» Assignment: With pictures omitted, restate the data word for word.
───── Data in this exercise ─────
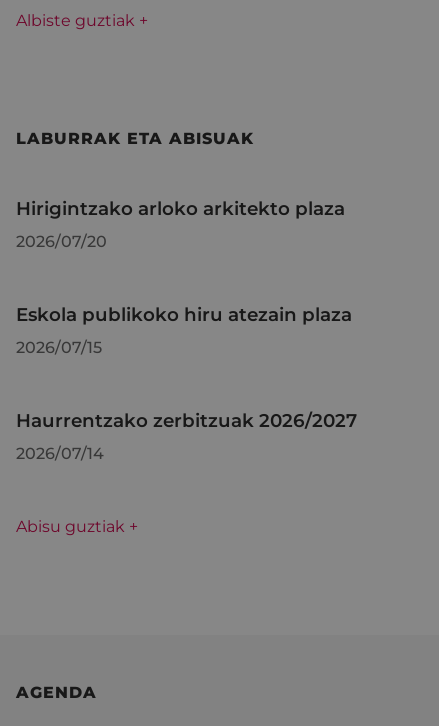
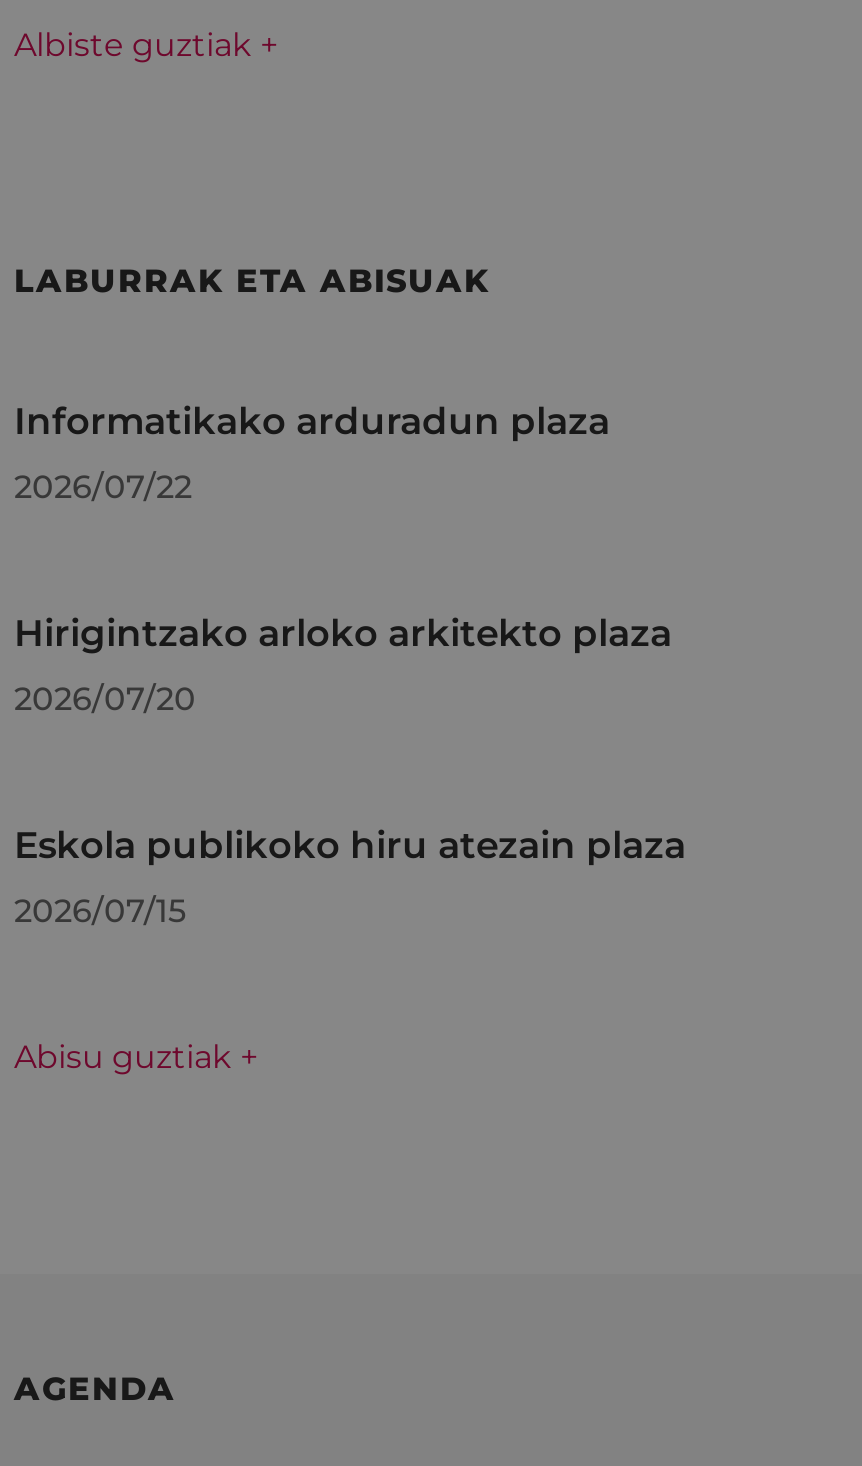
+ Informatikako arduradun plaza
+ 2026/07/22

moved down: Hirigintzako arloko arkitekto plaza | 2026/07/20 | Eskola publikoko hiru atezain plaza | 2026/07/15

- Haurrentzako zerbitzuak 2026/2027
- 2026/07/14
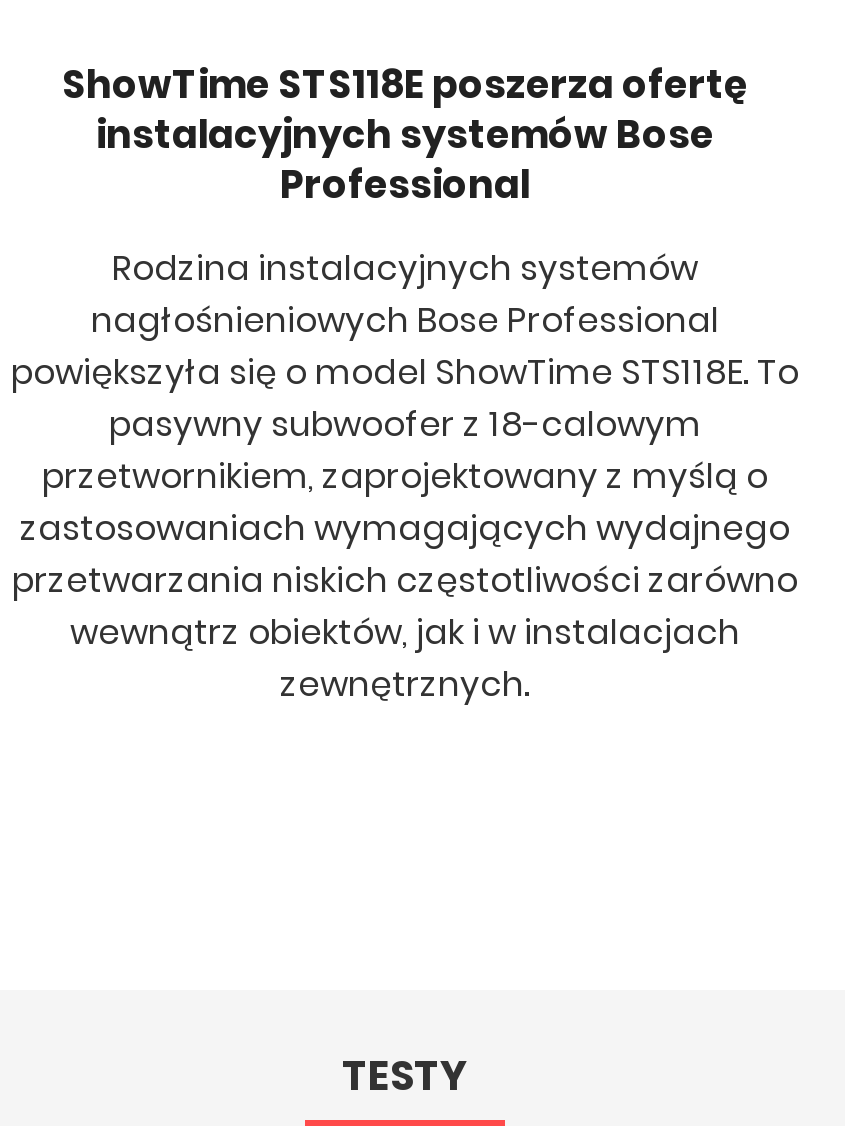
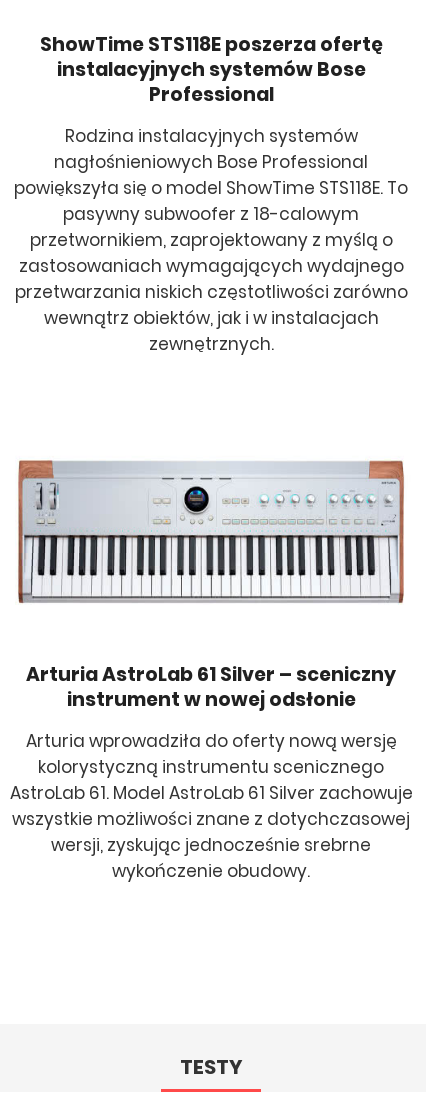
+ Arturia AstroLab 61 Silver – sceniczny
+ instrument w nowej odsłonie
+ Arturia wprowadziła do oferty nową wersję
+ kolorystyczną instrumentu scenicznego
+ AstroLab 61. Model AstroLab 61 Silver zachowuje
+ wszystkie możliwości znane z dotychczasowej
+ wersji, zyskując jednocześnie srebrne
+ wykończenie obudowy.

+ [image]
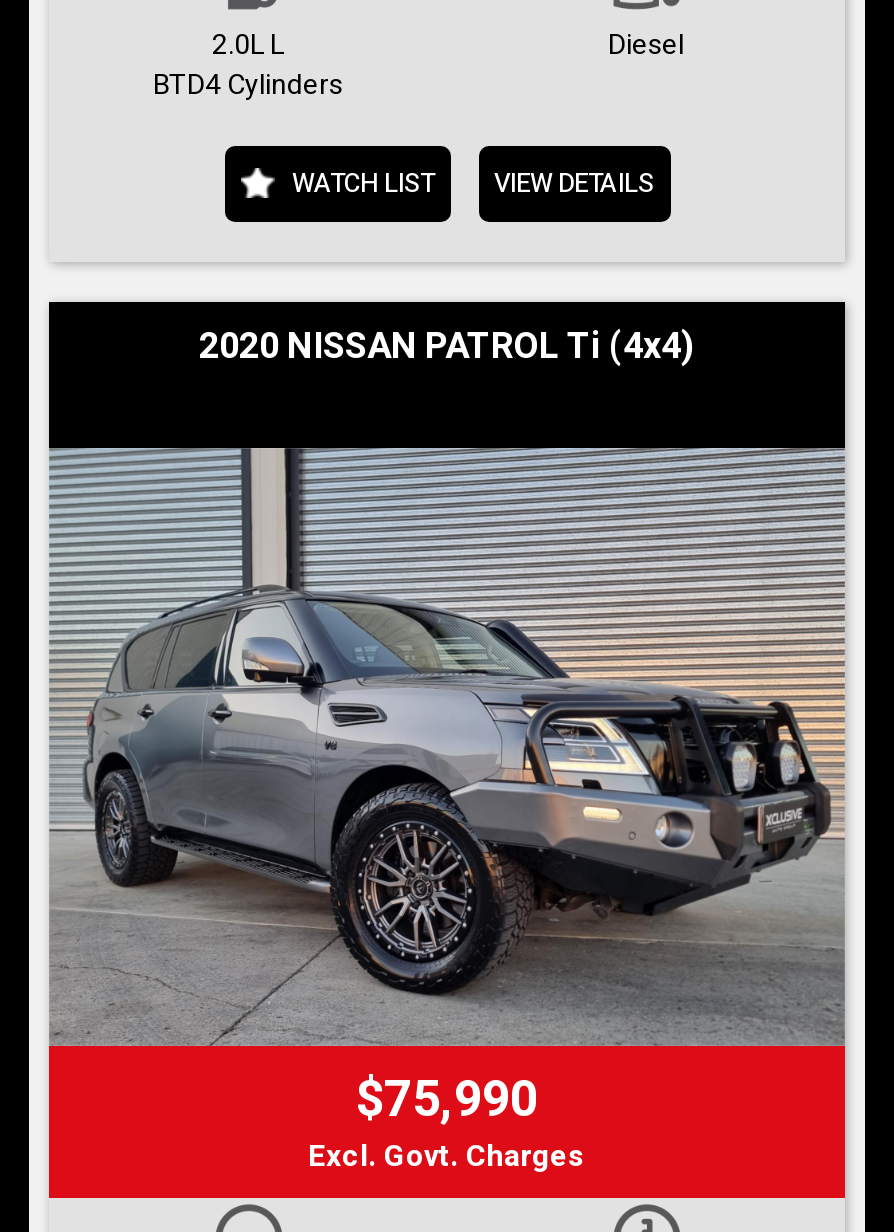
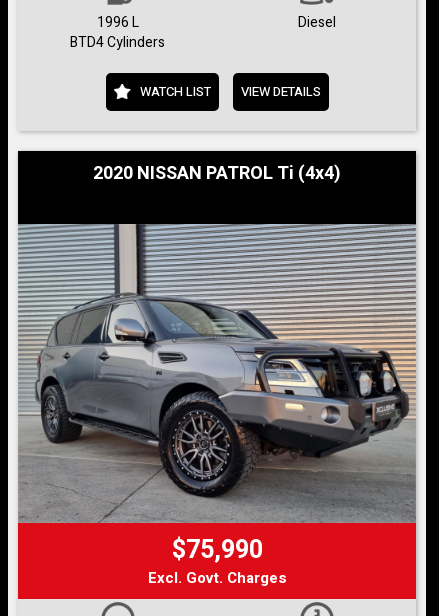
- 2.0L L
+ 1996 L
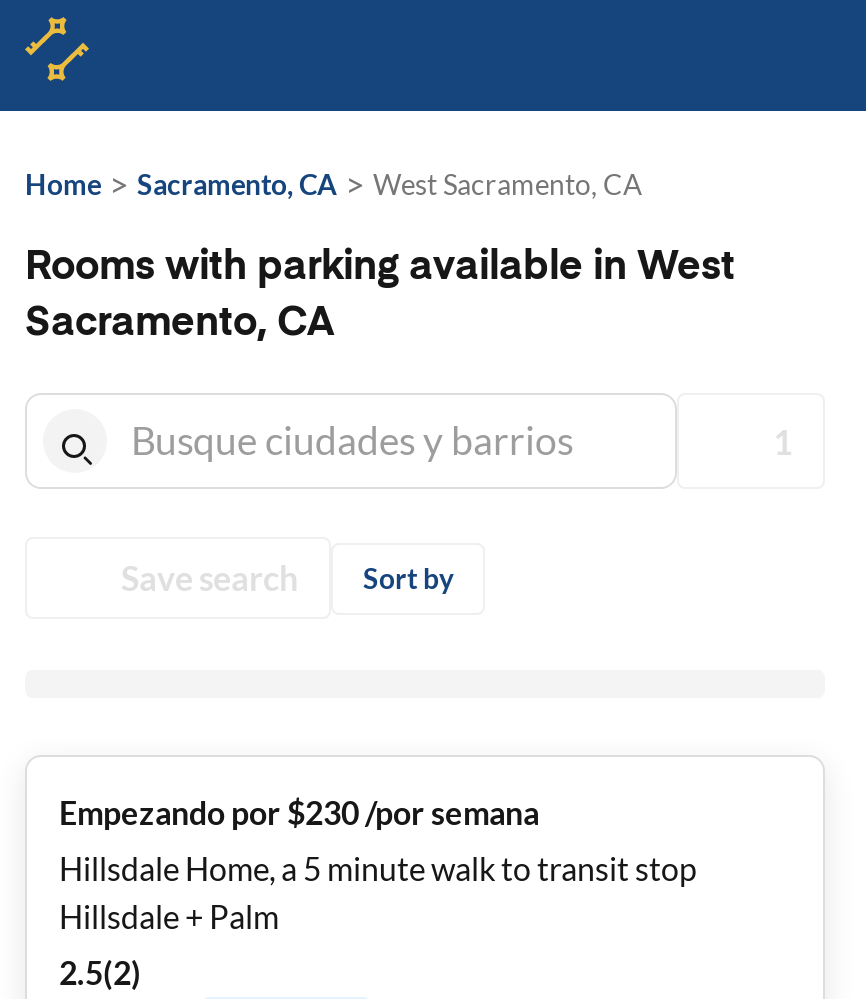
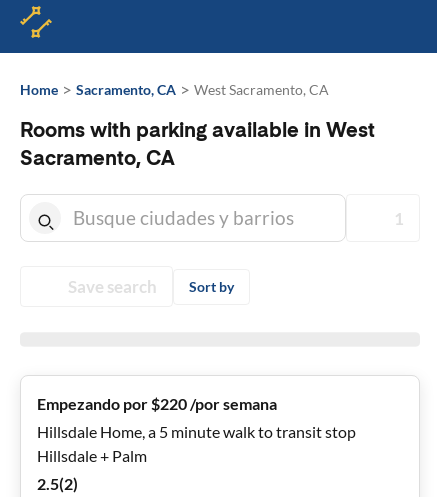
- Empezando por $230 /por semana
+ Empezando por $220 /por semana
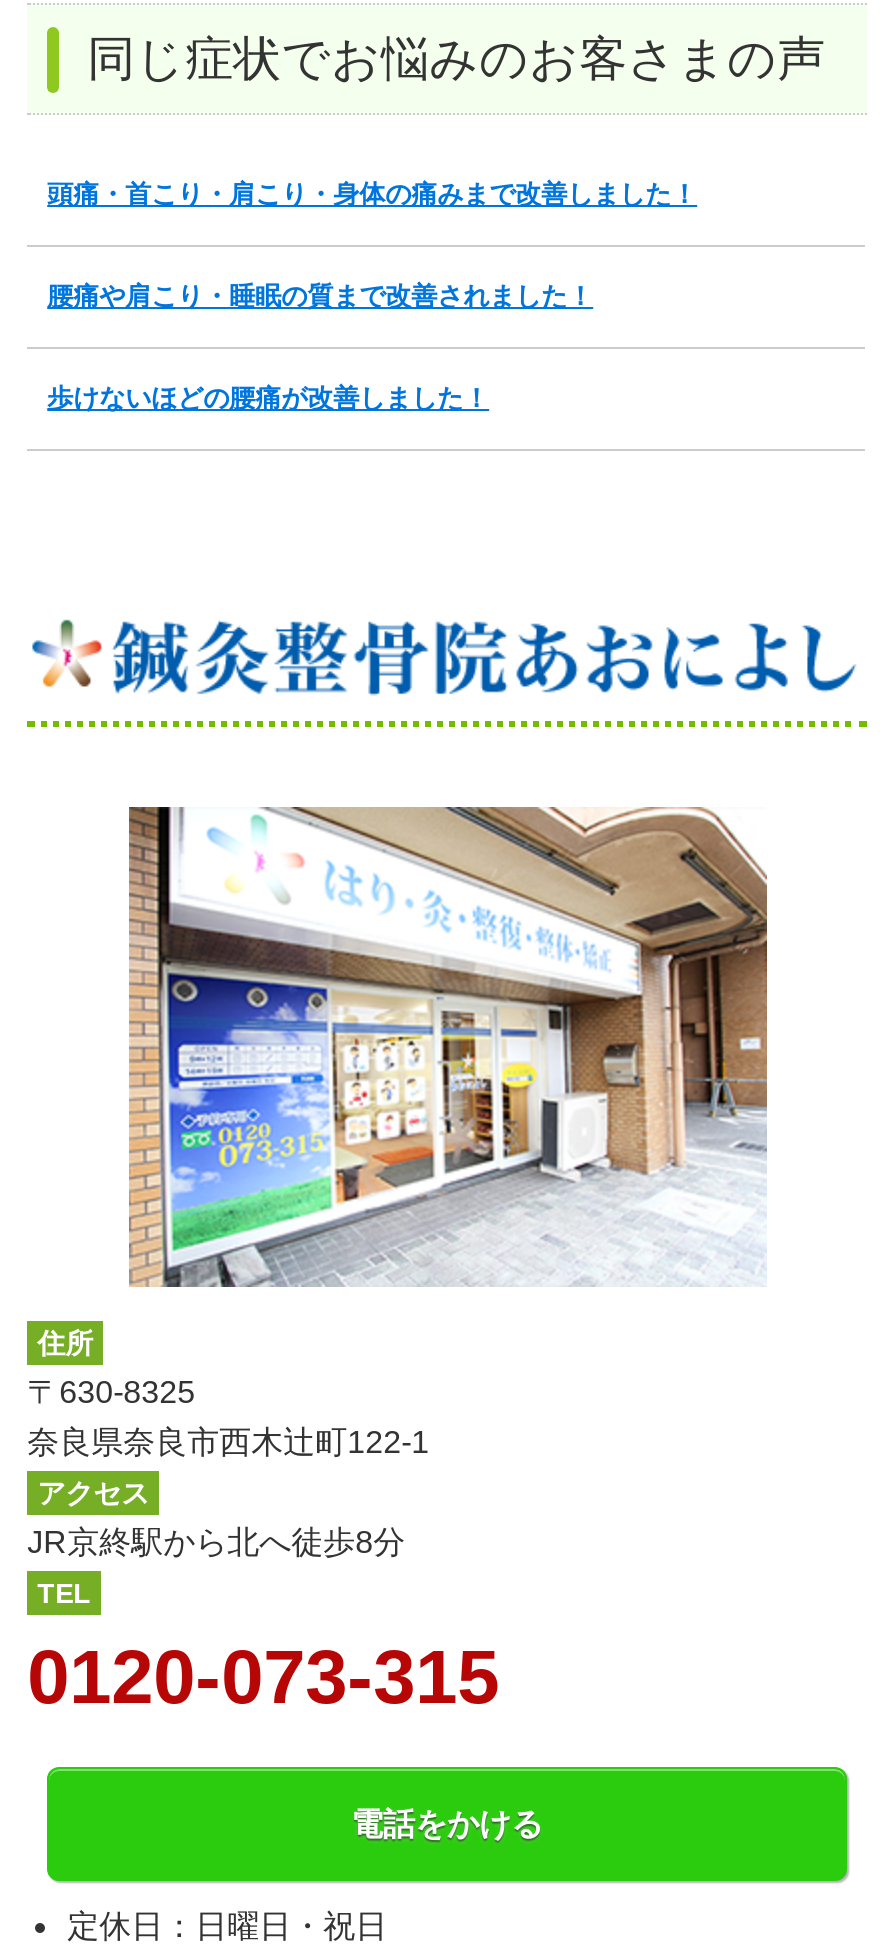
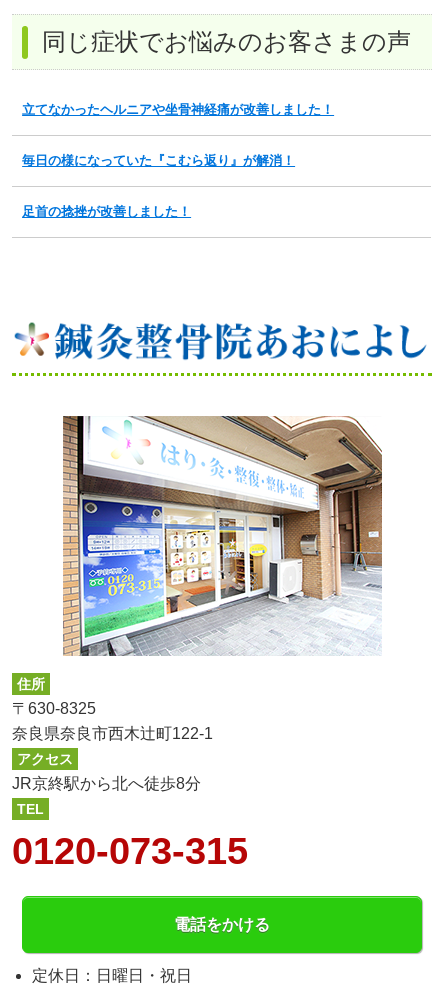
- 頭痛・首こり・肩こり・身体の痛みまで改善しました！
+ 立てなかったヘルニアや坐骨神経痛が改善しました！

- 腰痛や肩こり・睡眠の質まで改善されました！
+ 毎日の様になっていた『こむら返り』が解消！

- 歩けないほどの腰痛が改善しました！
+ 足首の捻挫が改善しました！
─────
» Exercise output:
+ Informatikako arduradun plaza
+ 2026/07/22

moved down: Hirigintzako arloko arkitekto plaza | 2026/07/20 | Eskola publikoko hiru atezain plaza | 2026/07/15

- Haurrentzako zerbitzuak 2026/2027
- 2026/07/14
+ Arturia AstroLab 61 Silver – sceniczny
+ instrument w nowej odsłonie
+ Arturia wprowadziła do oferty nową wersję
+ kolorystyczną instrumentu scenicznego
+ AstroLab 61. Model AstroLab 61 Silver zachowuje
+ wszystkie możliwości znane z dotychczasowej
+ wersji, zyskując jednocześnie srebrne
+ wykończenie obudowy.

+ [image]
- 2.0L L
+ 1996 L
- Empezando por $230 /por semana
+ Empezando por $220 /por semana
- 頭痛・首こり・肩こり・身体の痛みまで改善しました！
+ 立てなかったヘルニアや坐骨神経痛が改善しました！

- 腰痛や肩こり・睡眠の質まで改善されました！
+ 毎日の様になっていた『こむら返り』が解消！

- 歩けないほどの腰痛が改善しました！
+ 足首の捻挫が改善しました！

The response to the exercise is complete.